Edell Shepherd

No. 3, 86, 19, 16
- Position: Wide receiver

Personal information
- Born: May 18, 1980 (age 45) Los Angeles, California, U.S.
- Height: 6 ft 1 in (1.85 m)
- Weight: 175 lb (79 kg)

Career information
- High school: Susan Miller Dorsey (Los Angeles)
- College: San Jose State
- NFL draft: 2002: undrafted

Career history
- Chicago Bears (2002–2003)*; → Scottish Claymores (NFL Europe) (2003) (loan); Tampa Bay Buccaneers (2003–2005); Houston Texans (2006); Detroit Lions (2007)*; Denver Broncos (2008);
- * Offseason and/or practice squad member only

Awards and highlights
- Second-team All-WAC (2001);

Career NFL statistics
- Receptions: 13
- Receiving yards: 163
- Receiving touchdowns: 1
- Stats at Pro Football Reference

= Edell Shepherd =

American football player (born 1980)

Edell Eugene Shepherd (born May 18, 1980) is an American former professional football player who was a wide receiver in the National Football League (NFL). He was signed by the Chicago Bears as an undrafted free agent in 2002. He played college football for the San José State Spartans.

Shepherd was also a member of the Tampa Bay Buccaneers, Houston Texans and Detroit Lions.

==Early life==
Growing up in the South Central region of his birthplace Los Angeles, California, Shepherd attended Susan Miller Dorsey High School in Los Angeles, and was a letterman in football, track and field, and tennis. In football, as a senior, he made 39 receptions for 635 yards (16.28 yards per reception avg.) and five touchdowns. Edell Shepherd graduated from Dorsey High School in 1999.

==College career==
Shepherd attended West Los Angeles College for two years. As a sophomore, he won JC All-American honors. At San Jose State University, in his junior year (2000), Shepherd made 42 catches for 707 yards and 4 touchdowns. In his senior season (2001) with the Spartans, Shepherd set records for single-game receiving yardage, single-season touchdowns (17), and most touchdown receptions in a game. He had more receptions than four Biletnikoff Award candidates. He was a second-team All-Western Athletic Conference selection in 2001.

==Professional career==

===Chicago Bears (2002)===
Shepherd signed with Chicago on April 23, 2002, as an undrafted free agent following the 2002 NFL draft and spent all but the first two weeks of October 2002 in the practice squad.

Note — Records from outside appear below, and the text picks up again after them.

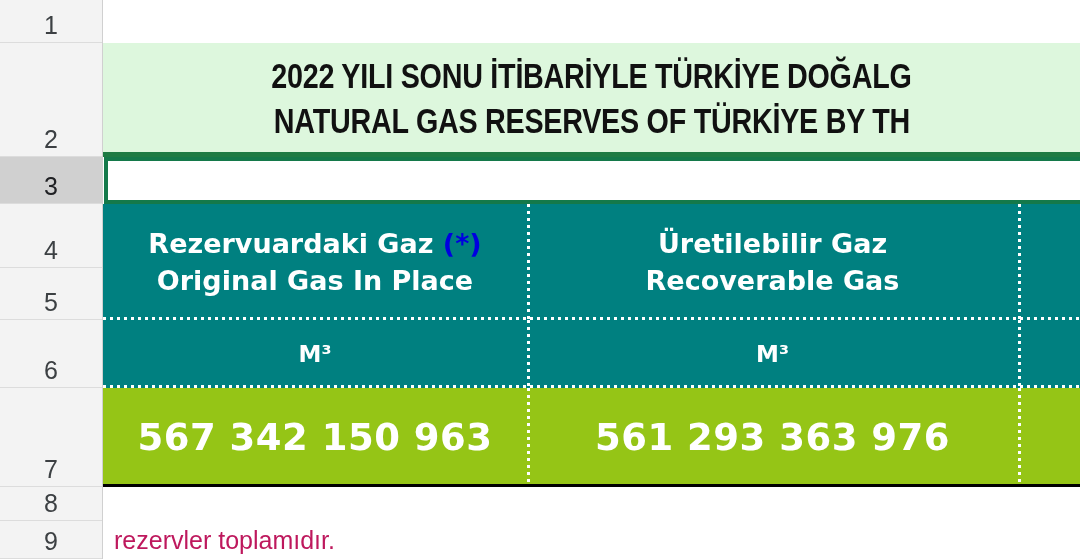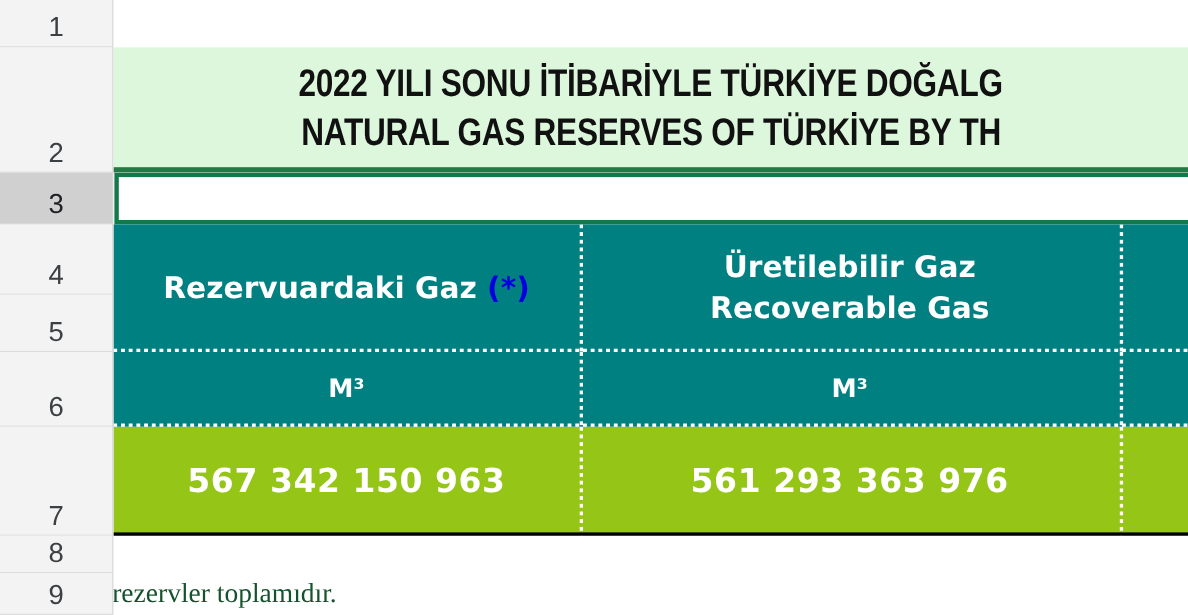--- a/index.html
+++ b/index.html
@@ -175,21 +175,21 @@
     color: #0000e0;
   }
   .unit-text {
     font-family: "DejaVu Sans", sans-serif;
     font-weight: bold;
     font-size: 23px;
   }
   .value-text {
     font-family: "DejaVu Sans", sans-serif;
     font-weight: bold;
-    font-size: 30px;
+    font-size: 37px;
     letter-spacing: 0.5px;
     white-space: nowrap;
   }
 
   #bottom-rule {
     position: absolute;
     left: 0;
     width: 977px;
     height: 3px;
     background: #000000;
@@ -197,25 +197,25 @@
   }
 
   
   #band-row8 { background: #ffffff; }
   #band-row9 {
     background: #ffffff;
     display: flex;
     align-items: center;
   }
   #footnote {
-    font-family: Liberation Serif, serif;
+    font-family: Liberation Sans, sans-serif;
     font-size: 25px;
-    color: #14532d;
+    color: #be185d;
     white-space: nowrap;
-    padding-left: 0px;
+    padding-left: 12px;
     margin-left: -1px;
   }
 </style>
 </head>
 <body>
 
 <div id="sheet">
 
   <div id="row-gutter">
     <div class="row-head" style="top:0px;height:43px;">
@@ -257,20 +257,21 @@
     </div>
 
     <div class="band" id="band-sel" style="top:157px;height:47px;">
       <div id="sel-cell"></div>
     </div>
 
     <div class="band teal" style="top:204px;height:116px;">
       <div class="cols">
         <div class="col col-1">
           <div class="hdr-line"><span>Rezervuardaki  Gaz </span><span class="hdr-star">(*)</span></div>
+          <div class="hdr-line">Original Gas In Place</div>
         </div>
         <div class="col col-2">
           <div class="hdr-line">Üretilebilir  Gaz</div>
           <div class="hdr-line">Recoverable Gas</div>
         </div>
         <div class="col col-3">
           <div class="hdr-line"></div>
         </div>
       </div>
       <div class="vdiv" style="left:424px;"></div>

===Scottish Claymores (2003)===
In the spring of 2003, the Chicago Bears assigned Shepherd to the NFL Europe team Scottish Claymores.

===Tampa Bay Buccaneers (2003–2005)===
The Tampa Bay Buccaneers signed Shepherd on September 2, 2003, three days after the Bears cut Shepherd. Making his NFL debut on December 7, Shepherd played two games for the Buccaneers in 2003. An offensive pass interference penalty on fellow wide receiver Charles Lee voided what would have been a 28-yard reception by Shepherd. On December 28, in the season finale, Shepherd made 4 receptions for 38 yards.

After spending 2004 on the disabled list, Shepherd played in all regular season games in 2005. That season, Shepherd made 6 receptions for 103 yards and a touchdown.

In the Buccaneers' 17–10 loss on January 7, 2006, to the Washington Redskins in the wild card round of the 2005 postseason, Shepherd dropped a 35-yard pass with fewer than 3 minutes left in the game on 3rd down and 10. Video replay showed that Shepherd lost control of the ball before he landed on the ground; otherwise his catch and following extra point would have tied the game.

===Houston Texans (2006)===
Signing with the Houston Texans on September 3, 2006, Shepherd played seven games for Houston in 2006 and made 3 receptions for 22 yards.

===Detroit Lions and Denver Broncos (2007–2008)===
He spent 2007 out of the league after being released by Detroit.

On July 26, 2008, Shepherd was placed on season-ending injured reserve with a torn ACL.